Procedure 15.6. Blocking a Specific Website

  1. Enable access to Squid on your network. Open the /etc/squid/squid.conf file and search for "Access Controls". Scroll down to INSERT YOUR OWN RULE(S) HERE TO ALLOW ACCESS FROM YOUR CLIENTS. Make sure you adapt the list to your internal IP networks from where browsing should be allowed. In this example, ACL allows access from the local networks 192.168.1.0/24 and 192.168.2.0/24.
    # INSERT YOUR OWN RULE(S) HERE TO ALLOW ACCESS FROM YOUR CLIENTS
    acl our_networks src 192.168.1.0/24 192.168.2.0/24
    http_access allow our_networks
  2. Create a file containing a list of sites you want to block. Name the files, for example, /usr/local/etc/allowed-sites.squid and /usr/local/etc/restricted-sites.squid.

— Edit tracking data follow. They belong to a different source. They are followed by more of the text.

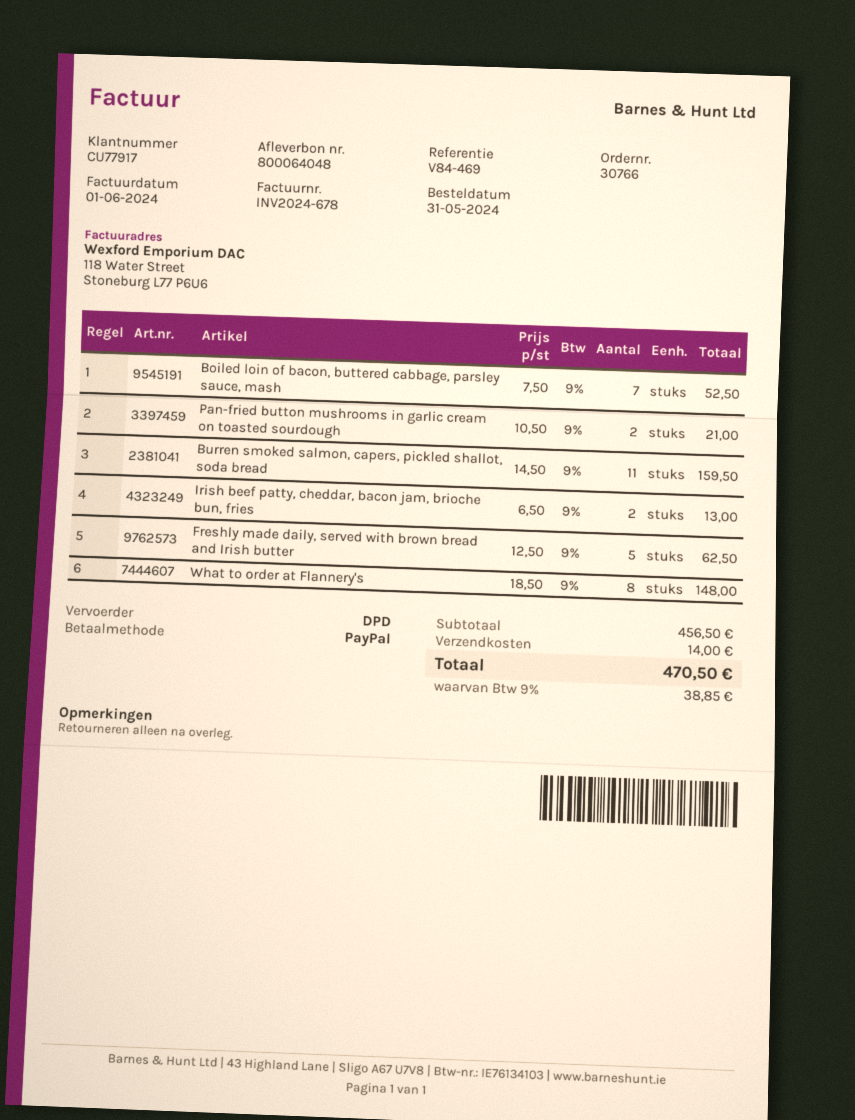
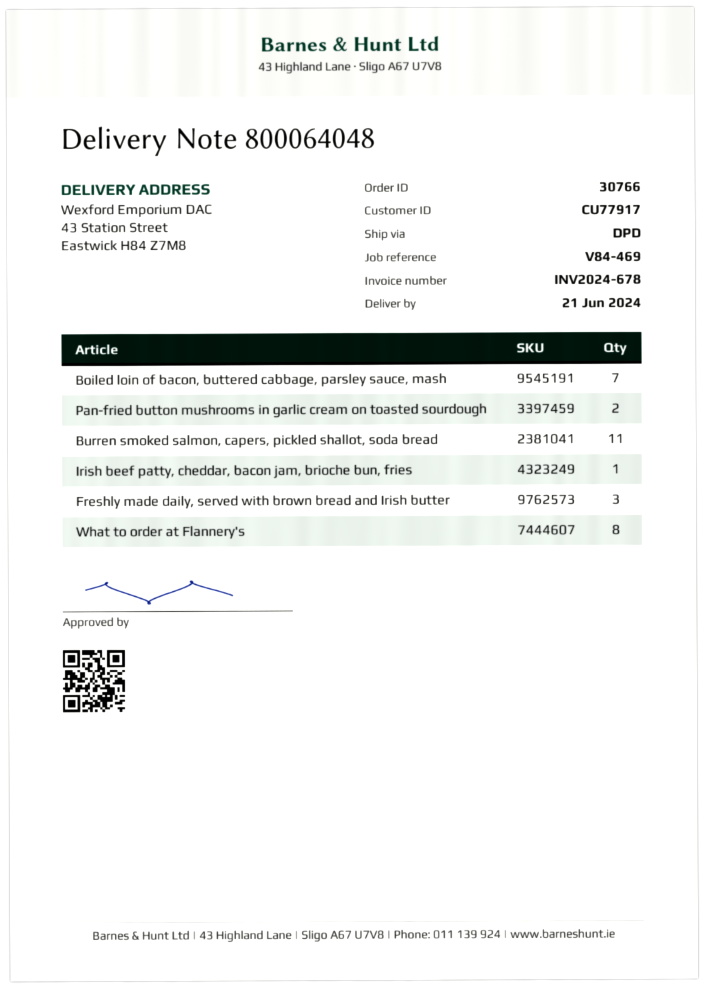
Irish beef patty, cheddar, bacon jam, brioche bun, fries: 2 -> 1
Freshly made daily, served with brown bread and Irish butter: 5 -> 3

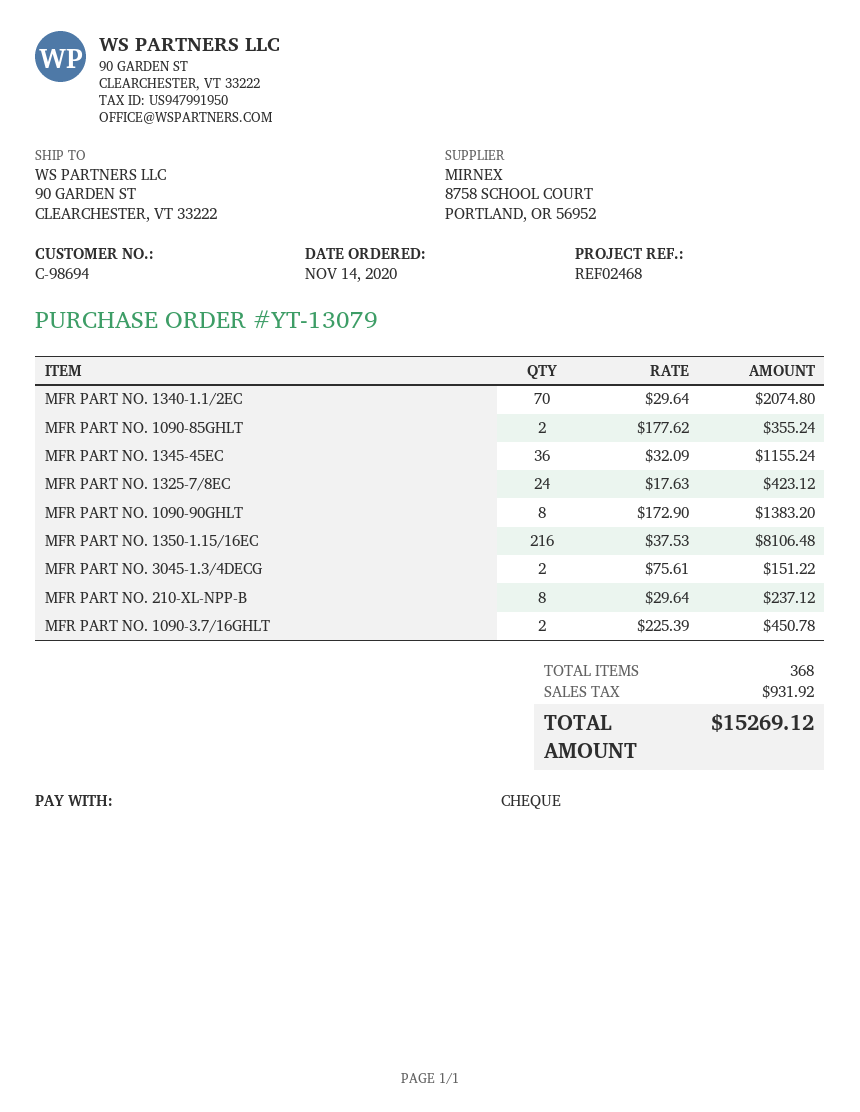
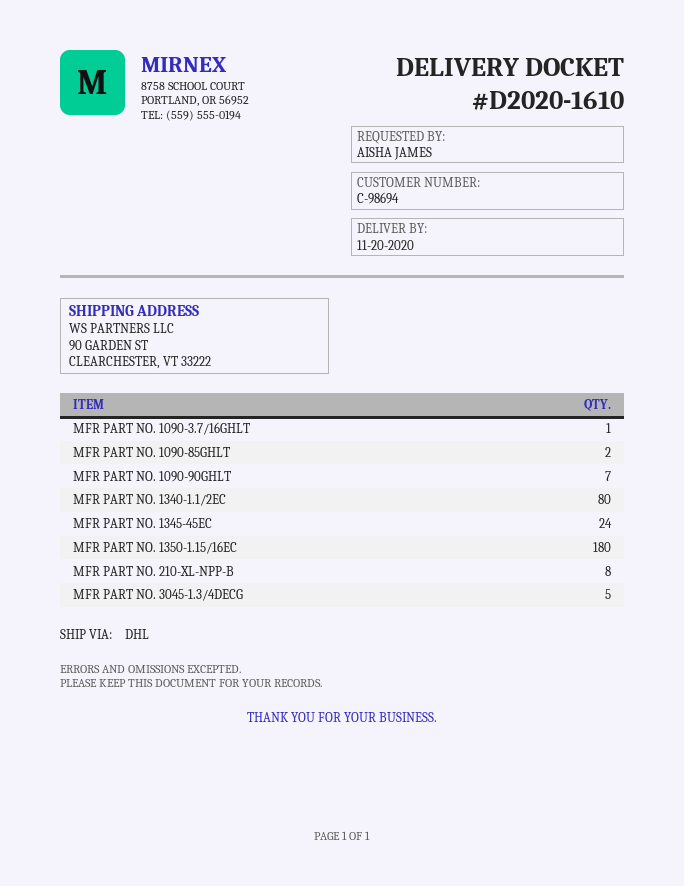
MFR PART NO. 1340-1.1/2EC: 70 -> 80
MFR PART NO. 1345-45EC: 36 -> 24
MFR PART NO. 1325-7/8EC: 24 -> none
MFR PART NO. 1090-90GHLT: 8 -> 7
MFR PART NO. 1350-1.15/16EC: 216 -> 180
MFR PART NO. 3045-1.3/4DECG: 2 -> 5
MFR PART NO. 1090-3.7/16GHLT: 2 -> 1

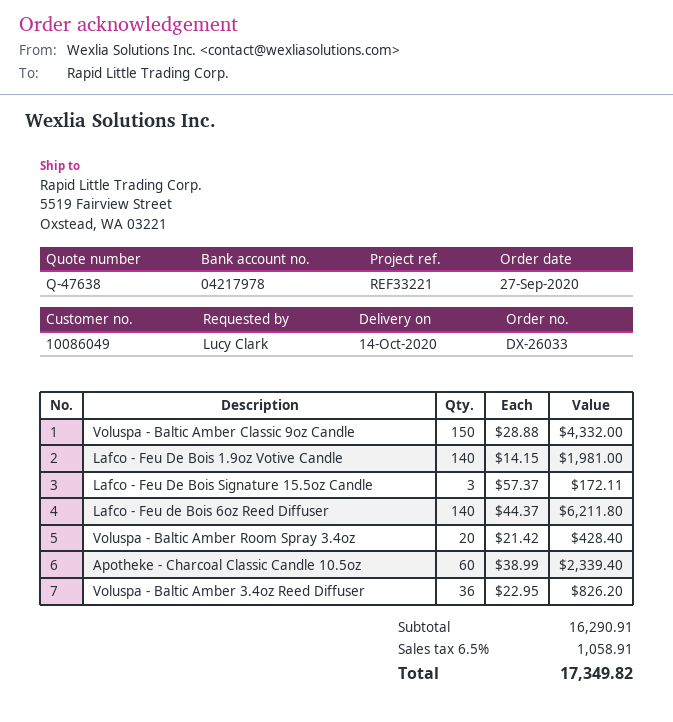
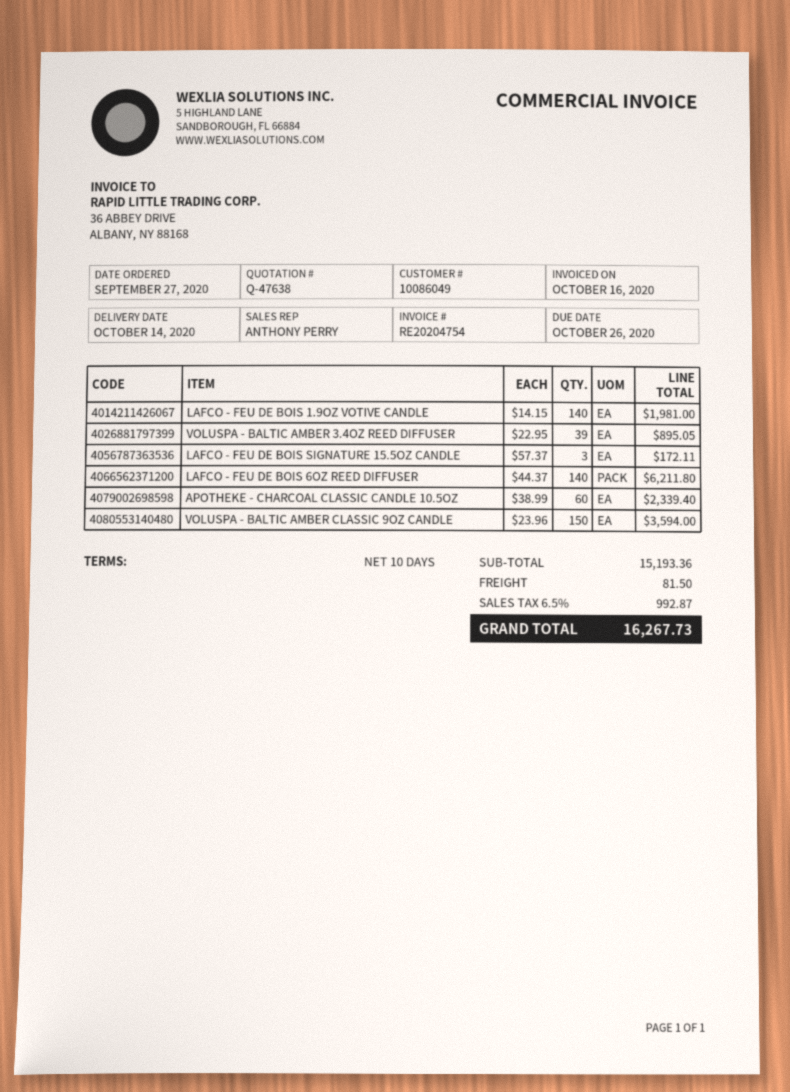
Voluspa - Baltic Amber Classic 9oz Candle: 150 x 28.88 = 4332.00 -> 150 x 23.96 = 3594.00
Voluspa - Baltic Amber Room Spray 3.4oz: 20 x 21.42 = 428.40 -> none
Voluspa - Baltic Amber 3.4oz Reed Diffuser: 36 x 22.95 = 826.20 -> 39 x 22.95 = 895.05
subtotal: 16290.91 -> 15193.36
shipping: none -> 81.50
tax: 6.5% = 1058.91 -> 6.5% = 992.87
total: 17349.82 -> 16267.73

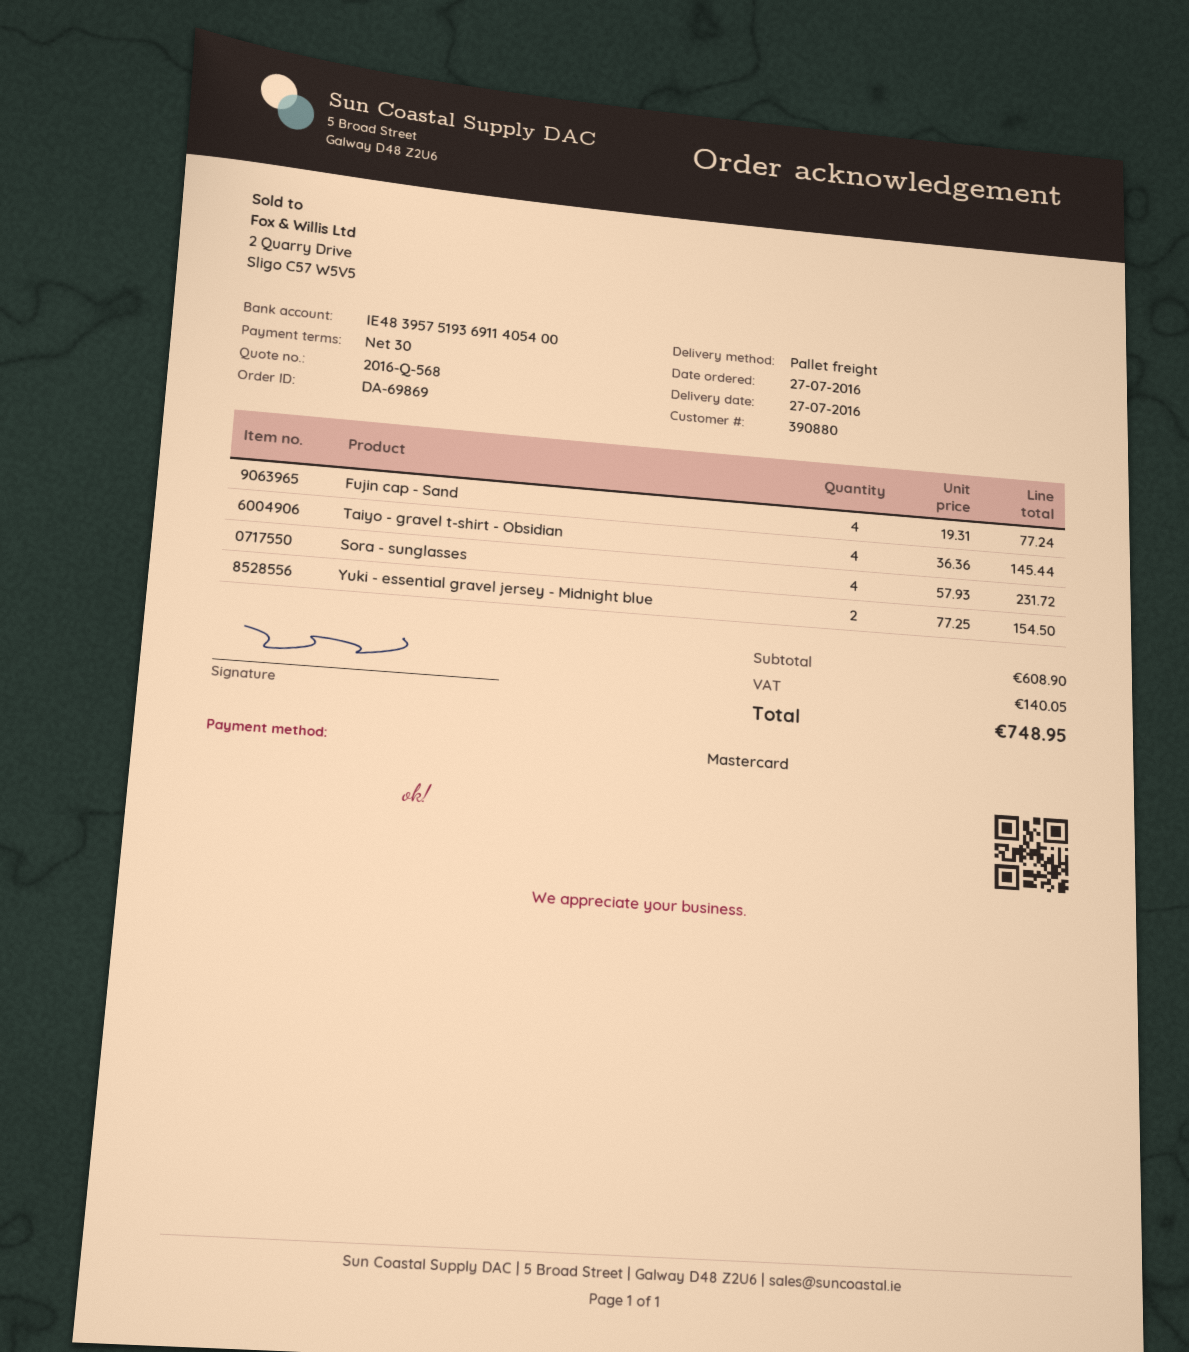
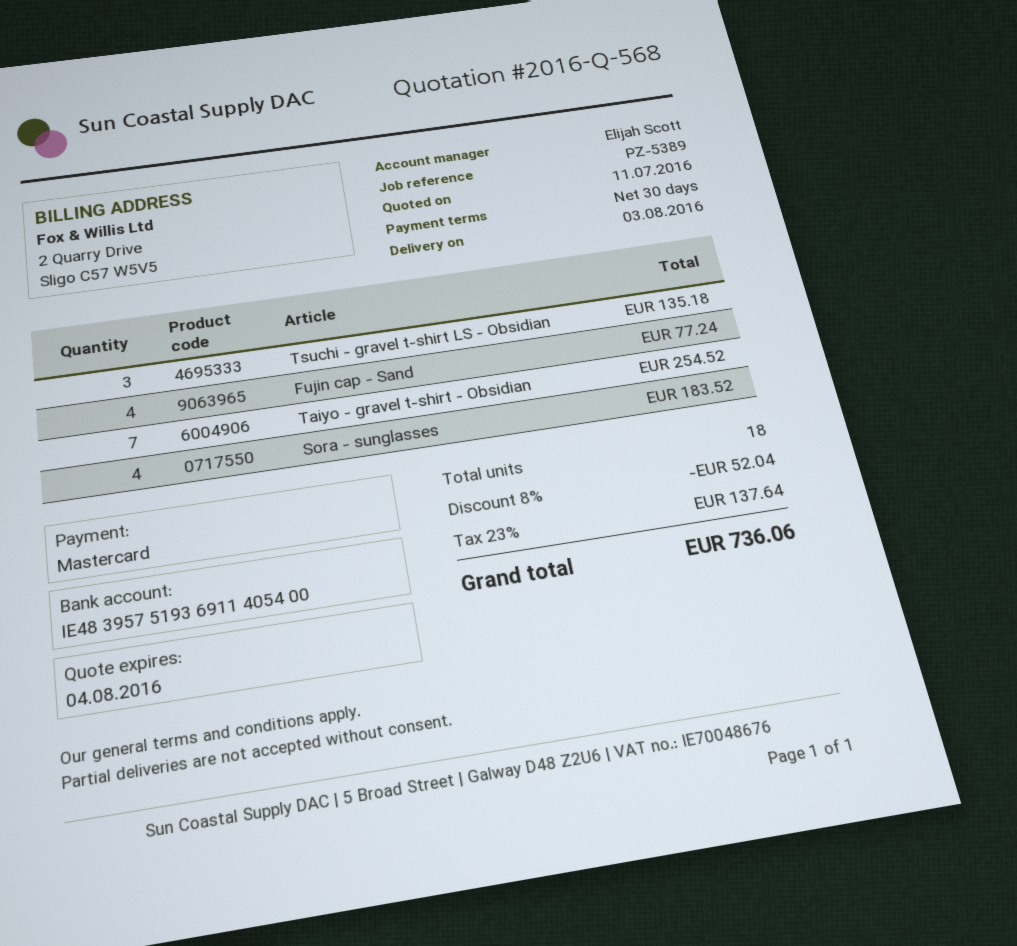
delivery date: 2016-07-27 -> 2016-08-03
Taiyo - gravel t-shirt - Obsidian: 4 for 145.44 -> 7 for 254.52
Sora - sunglasses: 4 for 231.72 -> 4 for 183.52
Yuki - essential gravel jersey - Midnight blue: 2 for 154.50 -> none
Tsuchi - gravel t-shirt LS - Obsidian: none -> 3 for 135.18
discount: none -> 8% = 52.04
tax: 140.05 -> 137.64
total: 748.95 -> 736.06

    ~]# cat /usr/local/etc/allowed-sites.squid
    www.redhat.com
    fedoraproject.org
    ~]# cat /usr/local/etc/restricted-sites.squid
    www.badsites.com
    illegal.com
    These can then be used to block the restricted sites.
    ~]# vi /etc/squid/squid.conf
    acl our_networks src 192.168.1.0/24 192.168.2.0/24
    acl GoodSites dstdomain "/usr/local/etc/allowed-sites.squid"
    acl BadSites dstdomain "/usr/local/etc/restricted-sites.squid"
    
    http_access allow our_networks
    http_access deny BadSites
    http_access allow home_network business_hours GoodSites
    Save and close the file.
  3. Restart the Squid proxy server:
    ~]# systemctl restart squid
  4. Configure your web browser to use the DNS name or IP address of your Squid server and match the running port.